Tungsten alloy swaging rod is made of tungsten alloy rod through calcinations. The normal method used in the processing are extruding, forging and sintering. After calcinations, tungsten alloy swaging rod has higher ductility, toughness and tensile strength than tungsten alloy rod, so it can be used for a longer time. Tungsten alloy swaging rod is widely used in industry as well as military areas, such as rifle bullet, armor piercing, snipe rifle penetrator, etc. Tungsten alloy swaging rod is used for the warhead of Tomahawk.

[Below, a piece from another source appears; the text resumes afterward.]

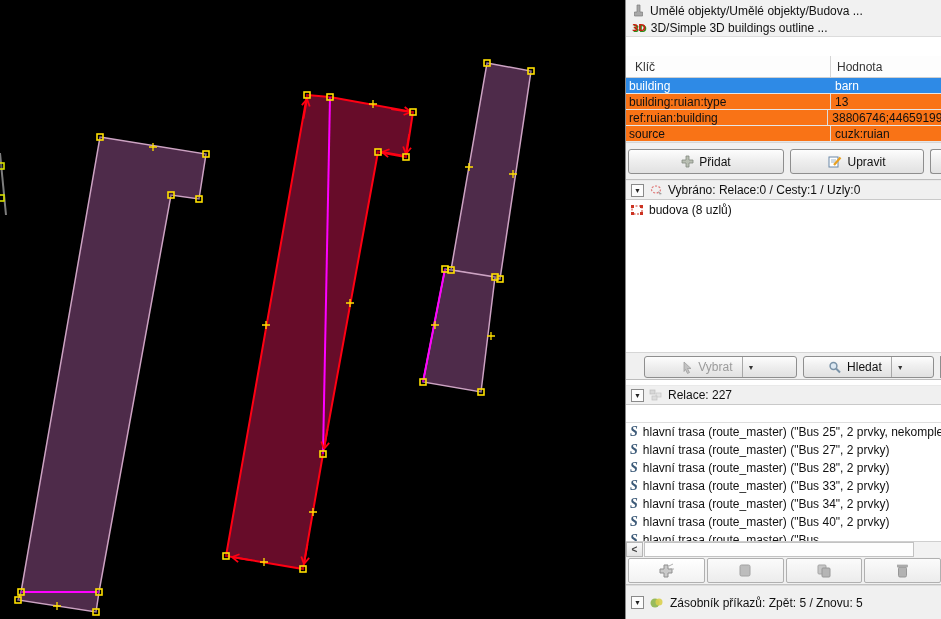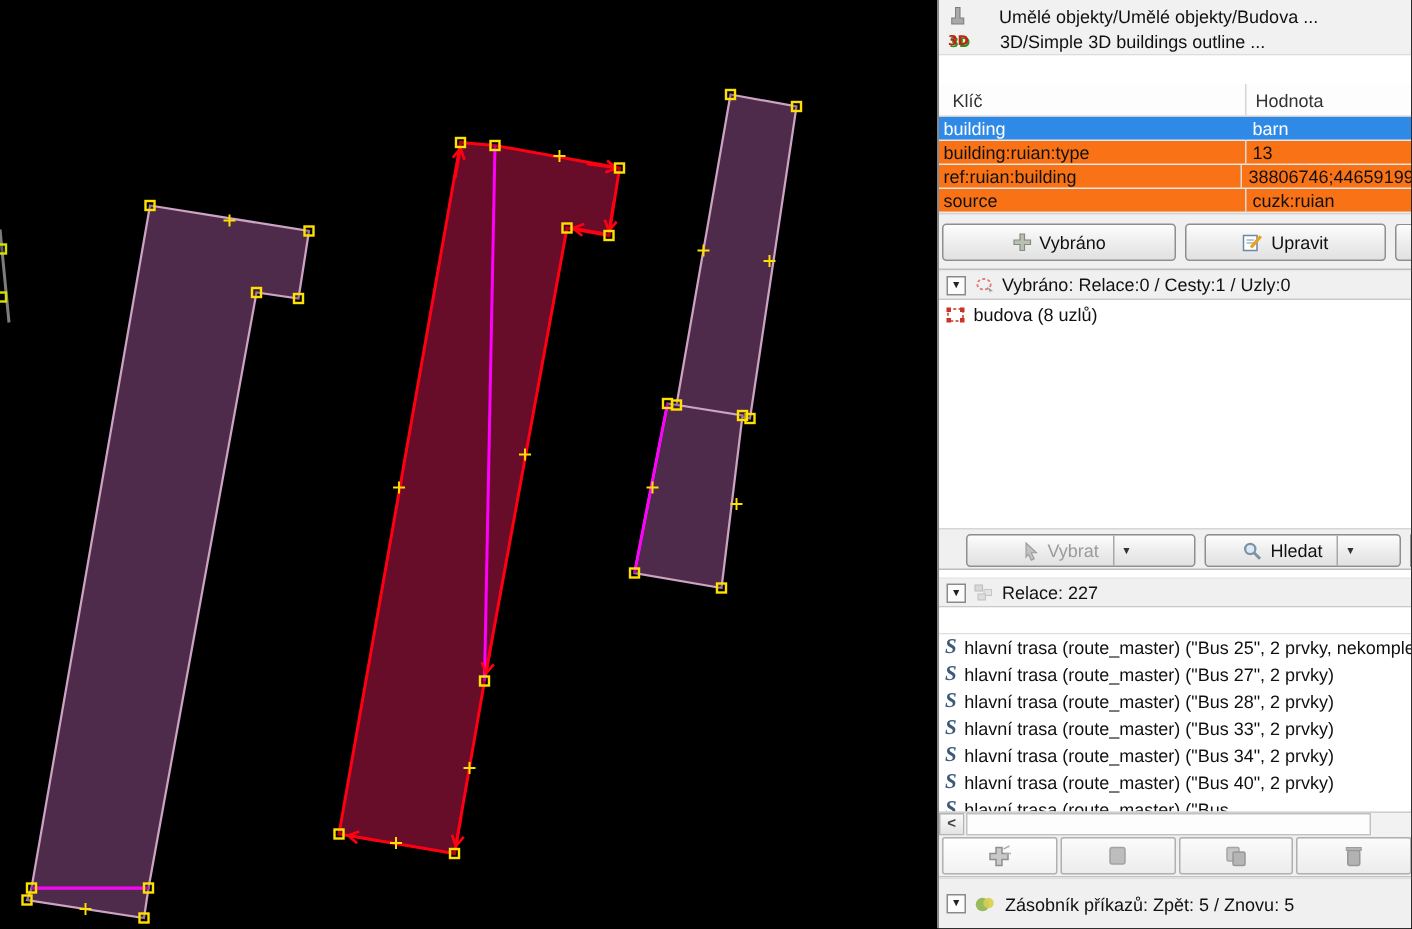"Umělé objekty/Umělé objekty/Budova ..." .layer-row { gap: 21px -> 5px }
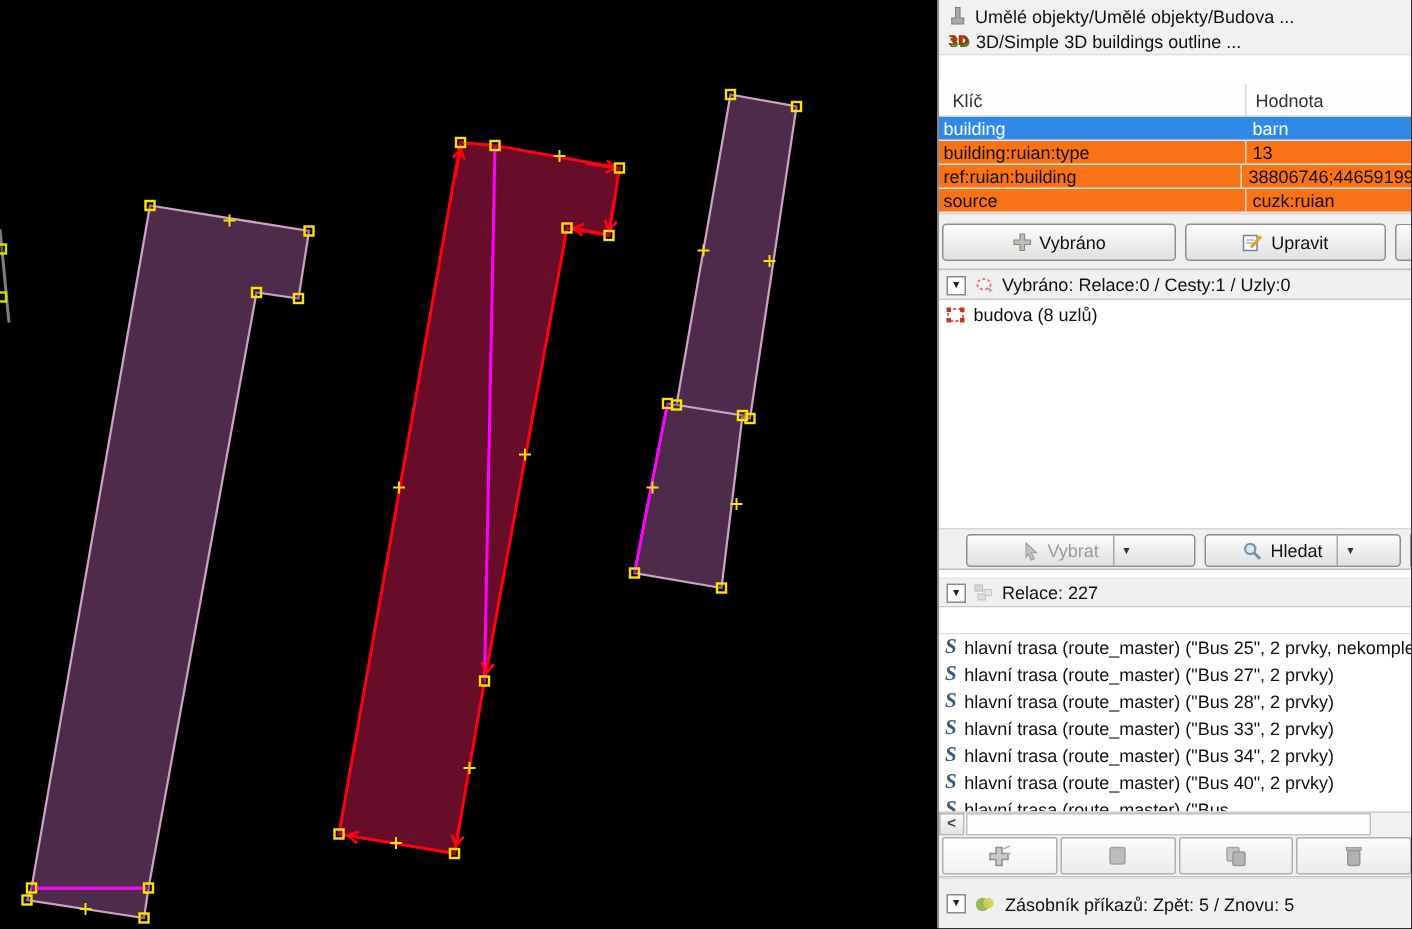"Vybráno" span { text: Vybráno -> Přidat }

The Tomahawk is a long-range, all-weather, subsonic cruise missile. The missile was named after the Native American axe. Introduced by General Dynamics in the 1970s, it was initially designed as a medium to long-range, low-altitude missile that could be launched from a surface platform. It has been improved several times and, due to corporate divestitures and acquisitions, is now made by Raytheon. Some Tomahawks were also manufactured by McDonnell Douglas (now Boeing Defense, Space & Security).
The Tomahawk missile family consists of a number of subsonic, jet engine-powered missiles designed to attack a variety of surface targets. Although a number of launch platforms have been deployed or envisaged, only sea (both surface ship and submarine) launched variants are currently in service. Tomahawk has a modular design, allowing a wide variety of warhead, guidance, and range capabilities.